(Collection entries)
* * * *
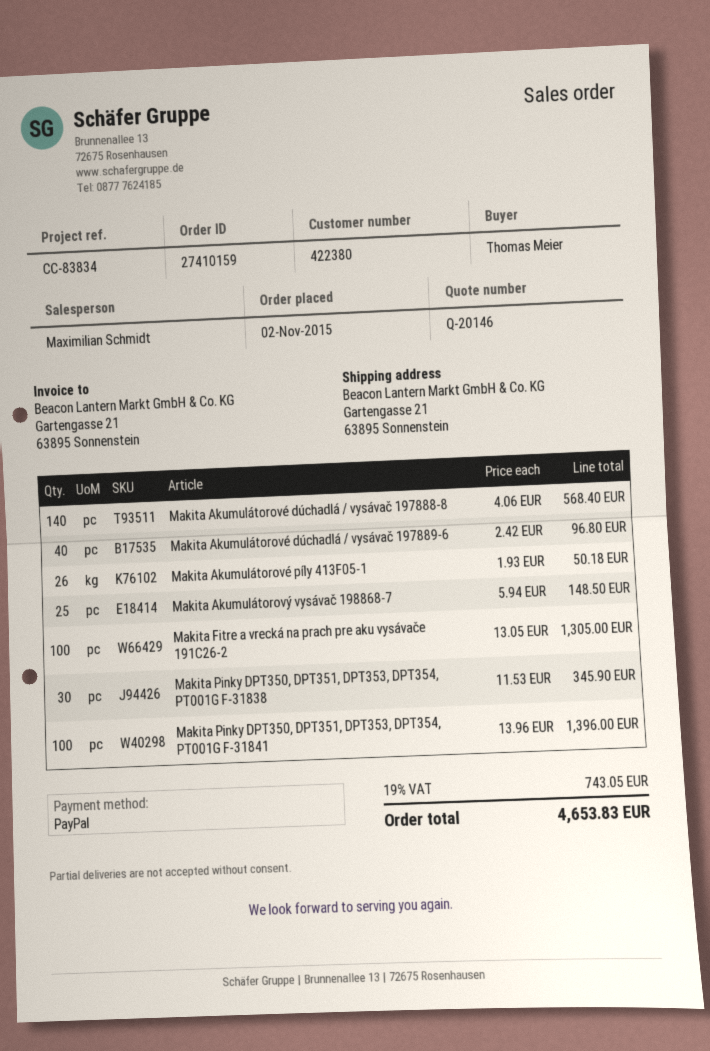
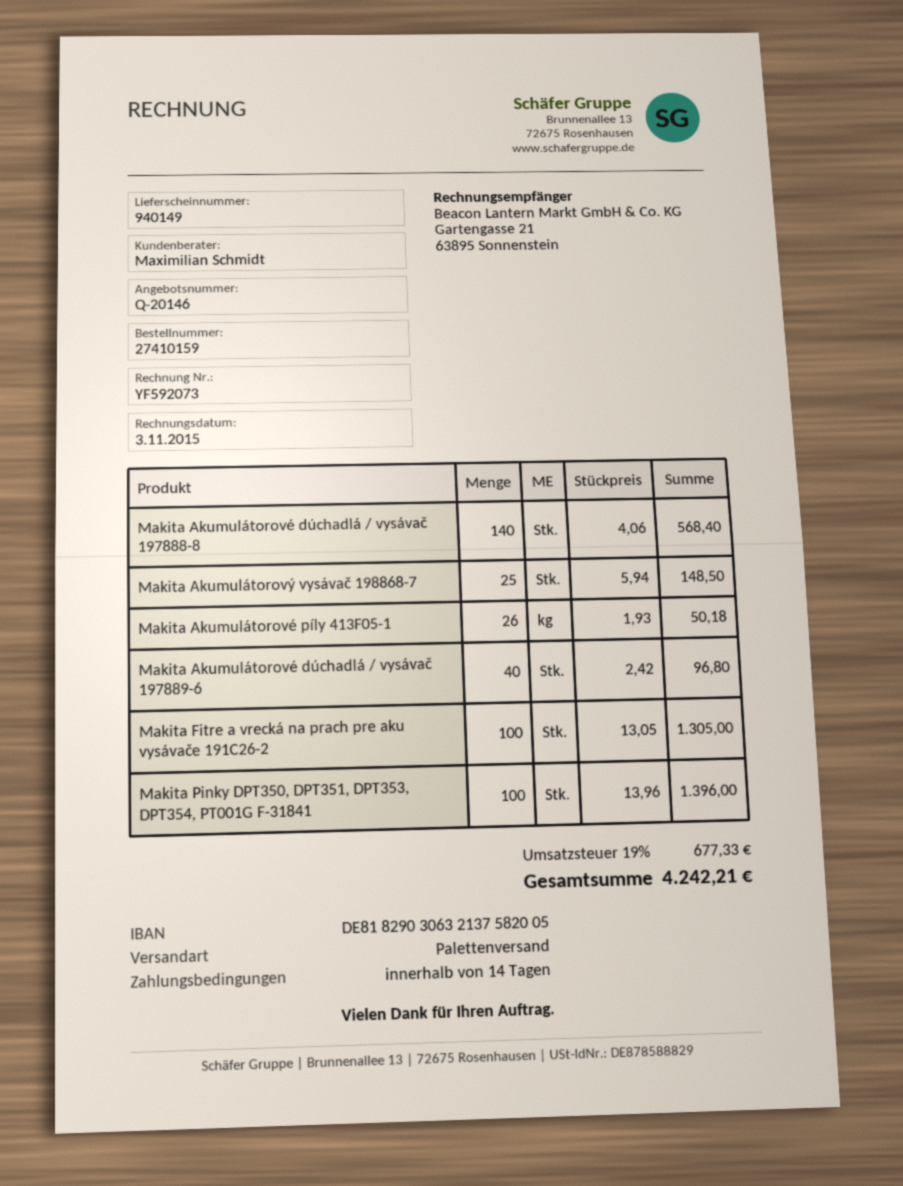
Makita Pinky DPT350, DPT351, DPT353, DPT354, PT001G F-31838: 30 x 11.53 = 345.90 -> none
tax: 19% = 743.05 -> 19% = 677.33
total: 4653.83 -> 4242.21

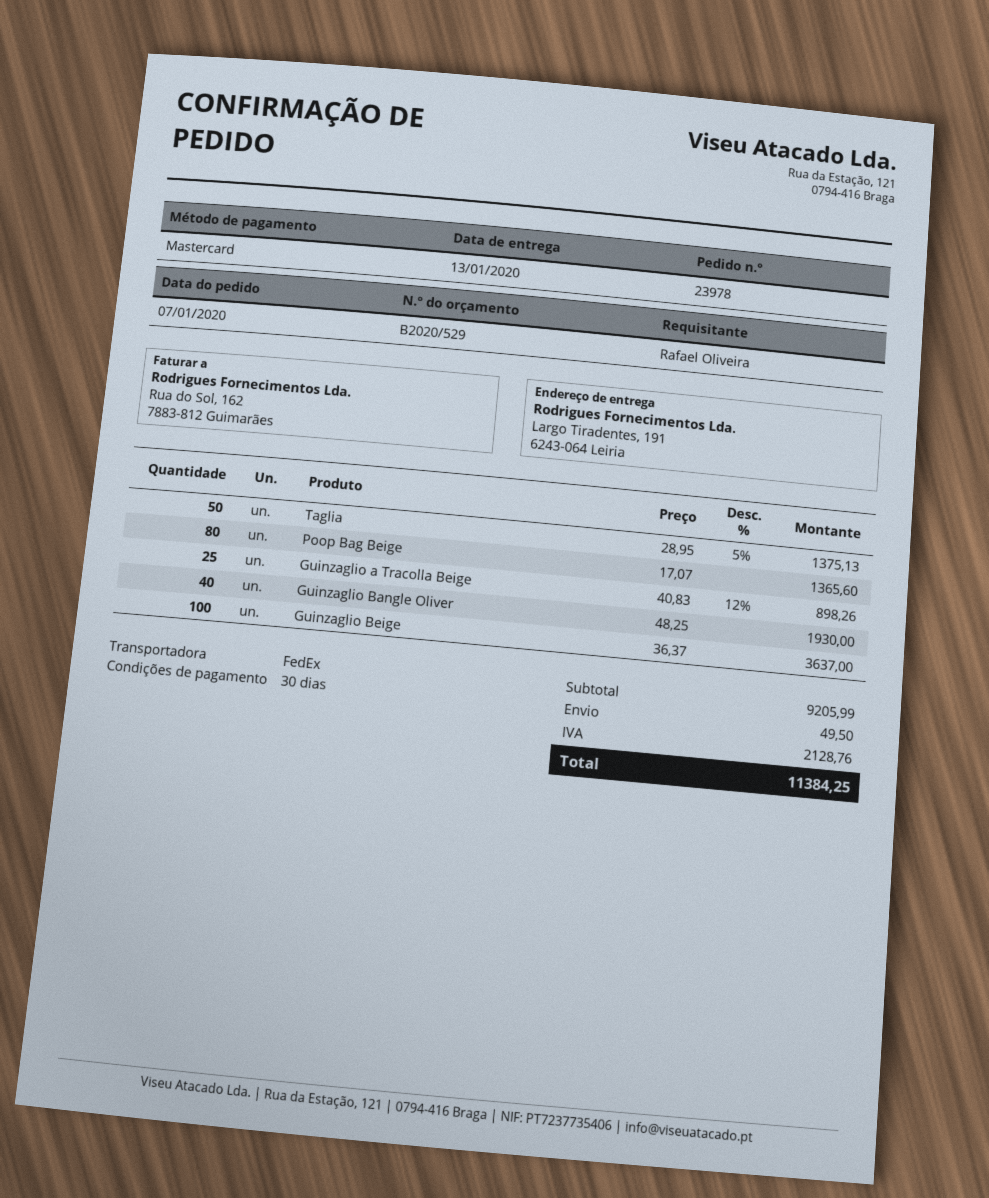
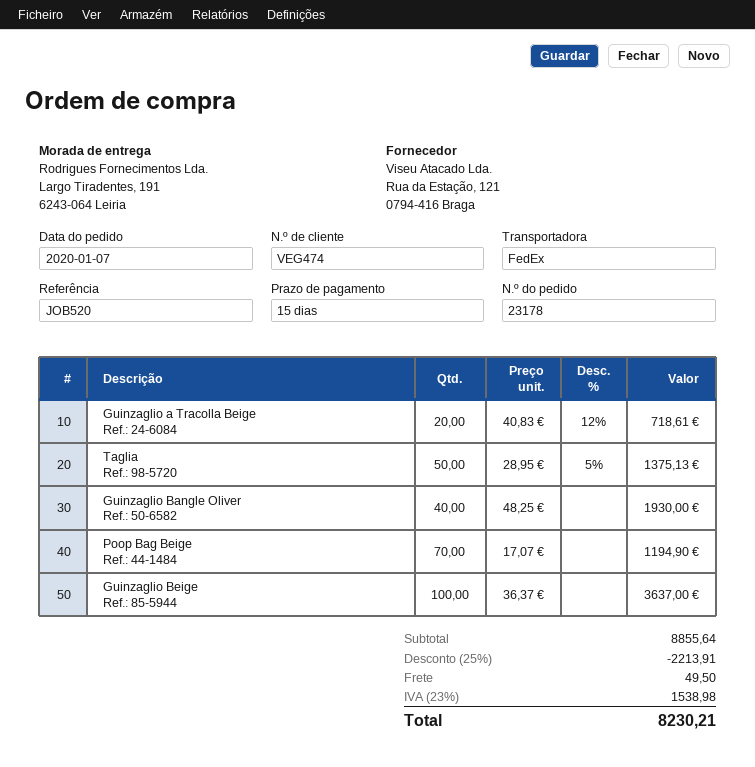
order number: 23978 -> 23178
payment terms: 30 days -> 15 days
Poop Bag Beige: 80 x 17.07 = 1365.60 -> 70 x 17.07 = 1194.90
Guinzaglio a Tracolla Beige: 25 x 40.83 - 12% = 898.26 -> 20 x 40.83 - 12% = 718.61
subtotal: 9205.99 -> 8855.64
discount: none -> 25% = 2213.91
tax: 2128.76 -> 1538.98
total: 11384.25 -> 8230.21

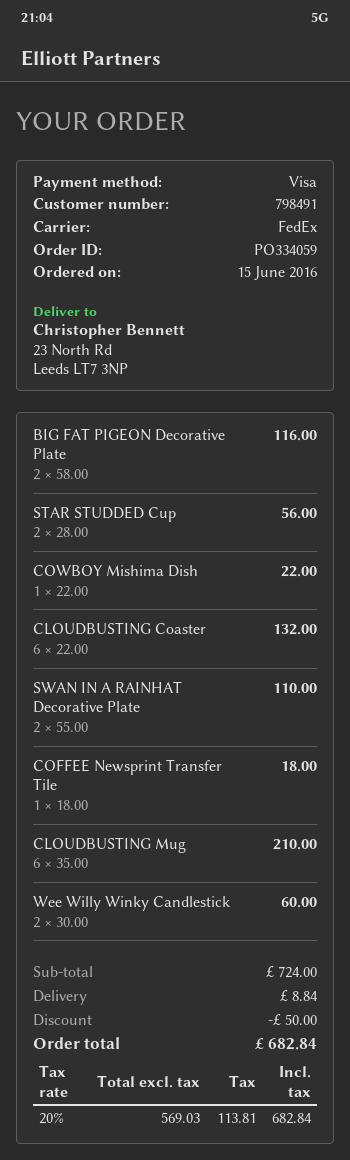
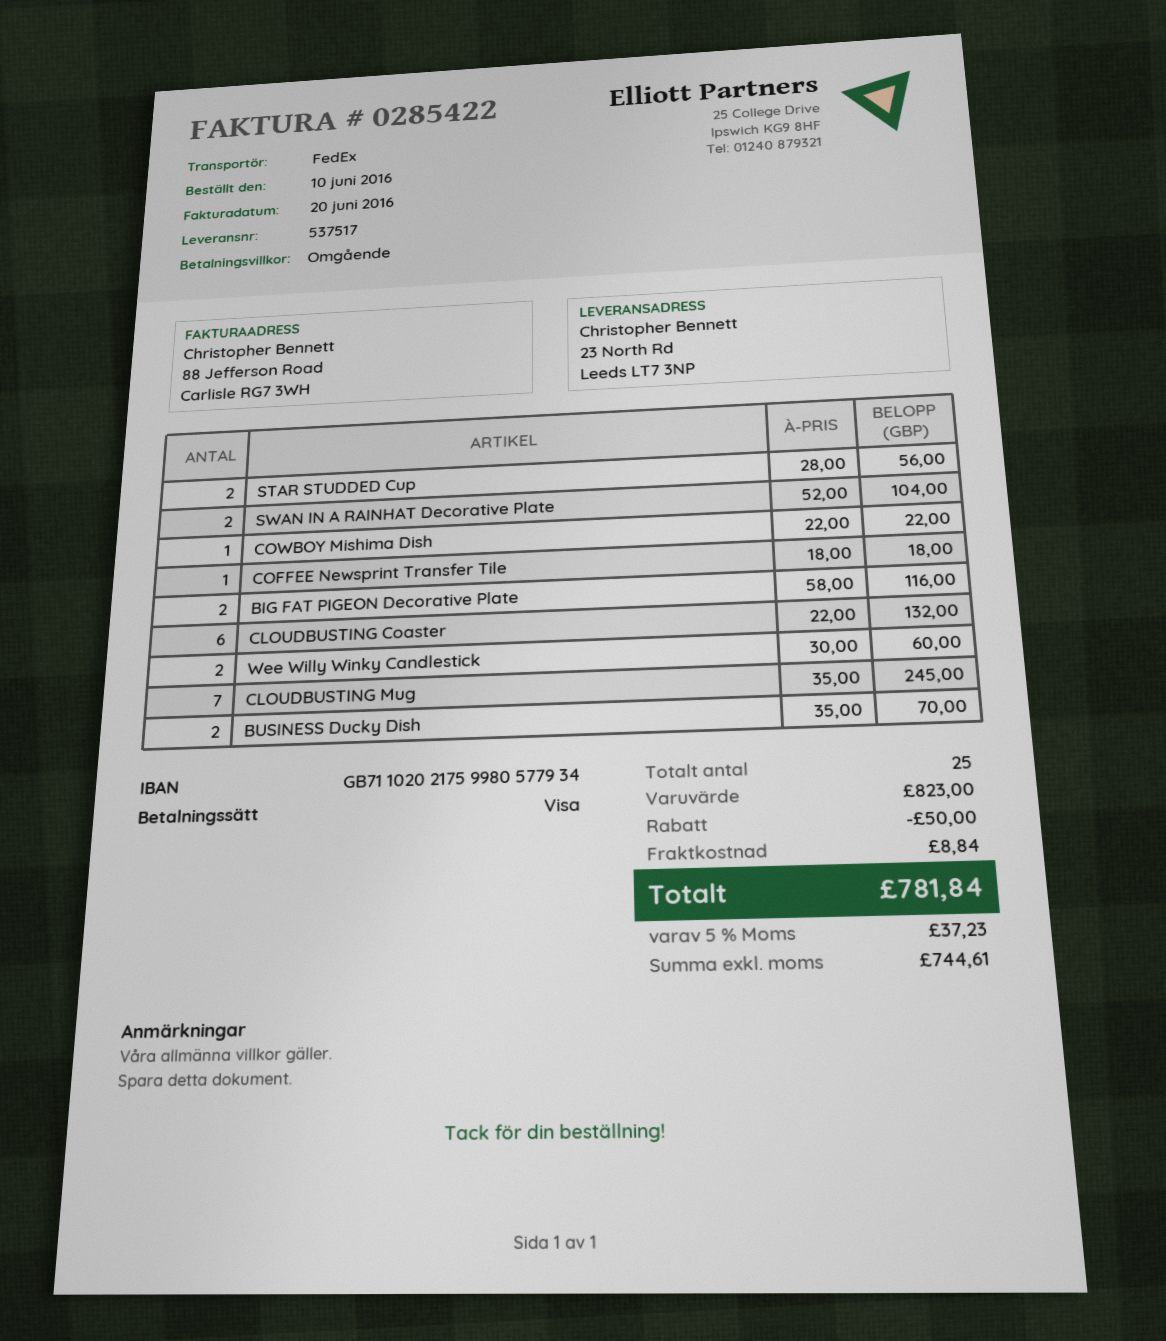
order date: 2016-06-15 -> 2016-06-10
SWAN IN A RAINHAT Decorative Plate: 2 x 55.00 = 110.00 -> 2 x 52.00 = 104.00
CLOUDBUSTING Mug: 6 x 35.00 = 210.00 -> 7 x 35.00 = 245.00
BUSINESS Ducky Dish: none -> 2 x 35.00 = 70.00
subtotal: 724.00 -> 823.00
net: 569.03 -> 744.61
tax: 20% = 113.81 -> 5% = 37.23
total: 682.84 -> 781.84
* * * *
• [Exercise] Among the lines above, which contain the word "Beige"? Copy every one.

• [Result for this exercise]
Poop Bag Beige: 80 x 17.07 = 1365.60 -> 70 x 17.07 = 1194.90
Guinzaglio a Tracolla Beige: 25 x 40.83 - 12% = 898.26 -> 20 x 40.83 - 12% = 718.61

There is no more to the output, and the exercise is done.